Regionale inflationsdaten deuten auf Rückgang hin
Rückgang der Inflationsrate in mehreren Bundesländern
Wenige Stunden vor der Veröffentlichung neuer Inflationszahlen durch das Statistische Bundesamt zeigen regionale Daten einen Rückgang der Teuerung. In Bayern sank die Inflationsrate von 2,6 Prozent im Mai auf 2,5 Prozent im aktuellen Monat. In Nordrhein-Westfalen und Baden-Württemberg ging die Teuerung von jeweils 2,4 auf 2,1 prozent zurück. Niedersachsen verzeichnete einen Rückgang von 2,8 auf 2,5 Prozent, Hessen von 2,6 auf 2,3 prozent, Brandenburg von 2,8 auf 2,4 Prozent, Sachsen von 2,8 auf 2,3 Prozent, Sachsen-Anhalt von 2,9 auf 2,5 Prozent, Rheinland-Pfalz von 2,7 auf 2,4 Prozent und das Saarland von 3,1 auf 2,8 prozent.Den stärksten Rückgang gab es in Berlin, wo die Inflationsrate von 2,8 auf 2,2 Prozent fiel.
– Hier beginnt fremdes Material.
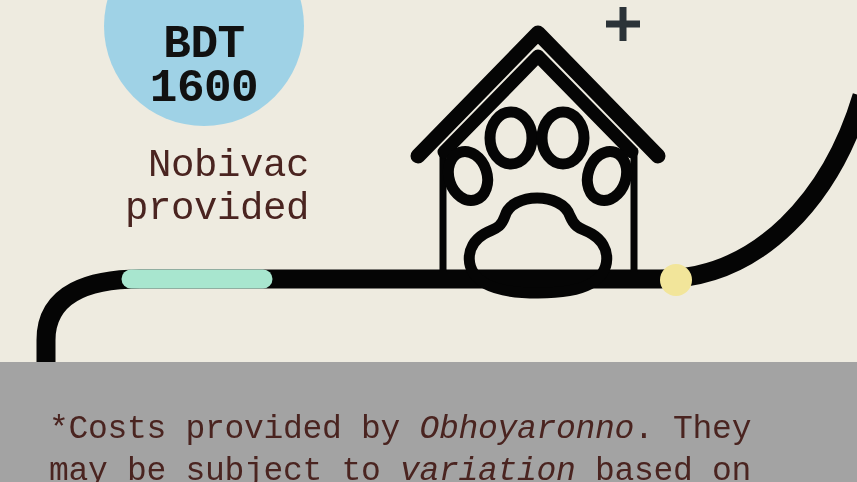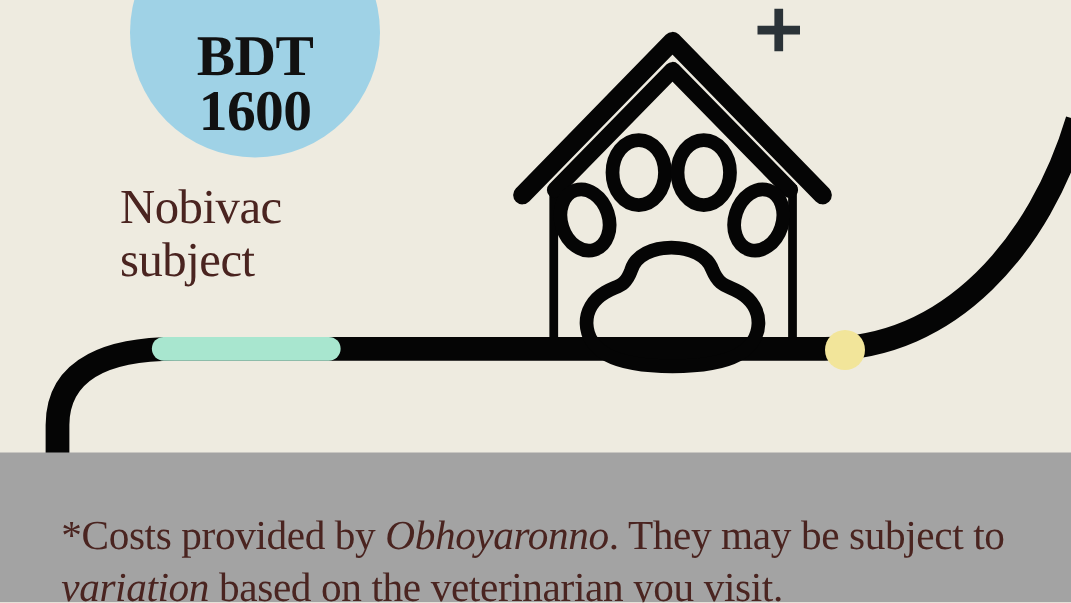"BDT" #stage { font-family: Liberation Serif, serif -> Liberation Mono, monospace }
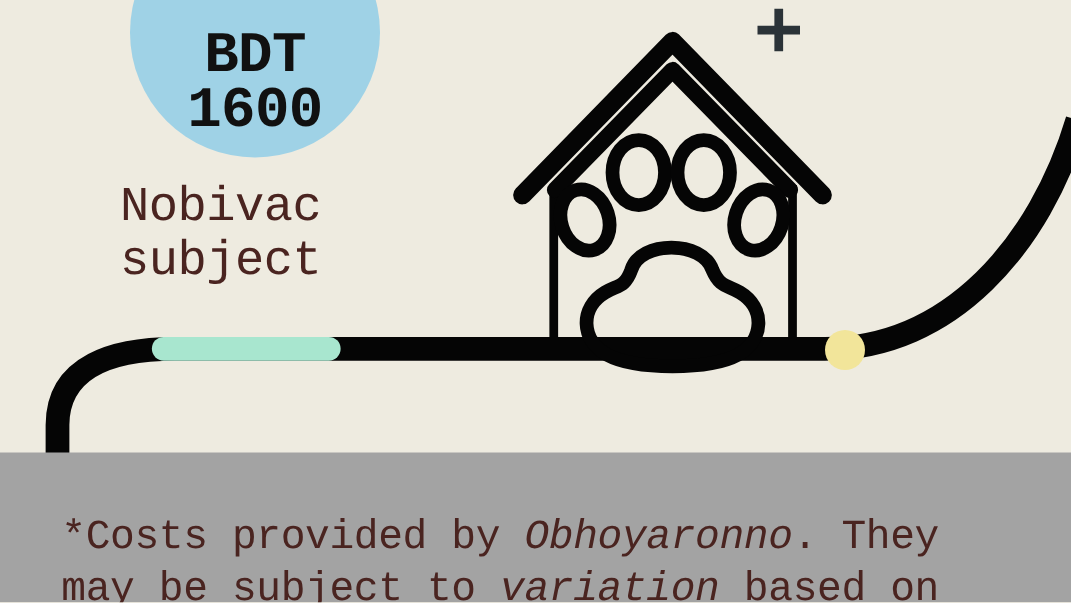"Nobivac" .vaccine-caption { left: 96px -> 109px; text-align: left -> right }
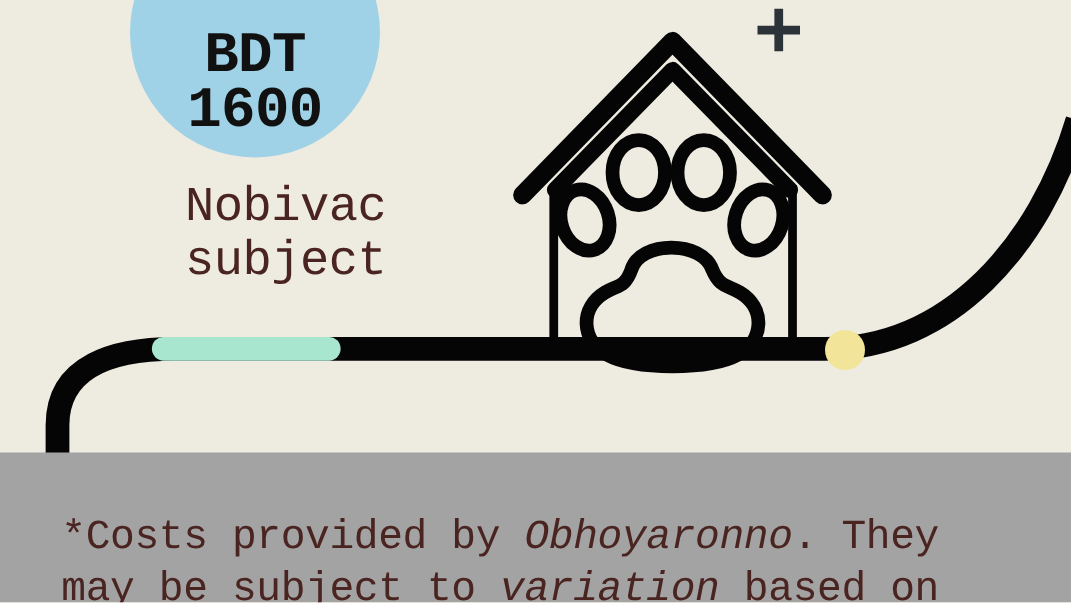"subject" span.cap-line { text: subject -> provided }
Einfluss sinkender Nahrungsmittelpreise
Ein Grund für den Rückgang sind sinkende Nahrungsmittelpreise. In Nordrhein-Westfalen gingen diese im Jahresvergleich um 0,1 Prozent zurück und lagen damit erstmals seit März 2024 unter dem Vorjahresniveau. Die Energiepreise entwickelten sich unterschiedlich: Während Strom und Gas in NRW zwischen Juni 2025 und Juni 2026 um 4,2 Prozent bzw.1,3 Prozent sanken, stieg der Preis für Heizöl um 16,0 Prozent. Kraftstoffpreise erhöhten sich um 5,6 Prozent, wobei Diesel um 8,3 Prozent und Benzin um 4,7 Prozent teurer wurden, trotz des Tankrabatts.
Bundesweite Prognose
Das statistische Bundesamt hatte für Mai eine bundesweite Inflationsrate von 2,6 Prozent gemeldet. Auf basis der regionalen Daten wird ein Rückgang auf 2,2 bis 2,4 Prozent erwartet. Die Schätzung für die Inflationsrate im Juni wird voraussichtlich gegen 14 Uhr veröffentlicht.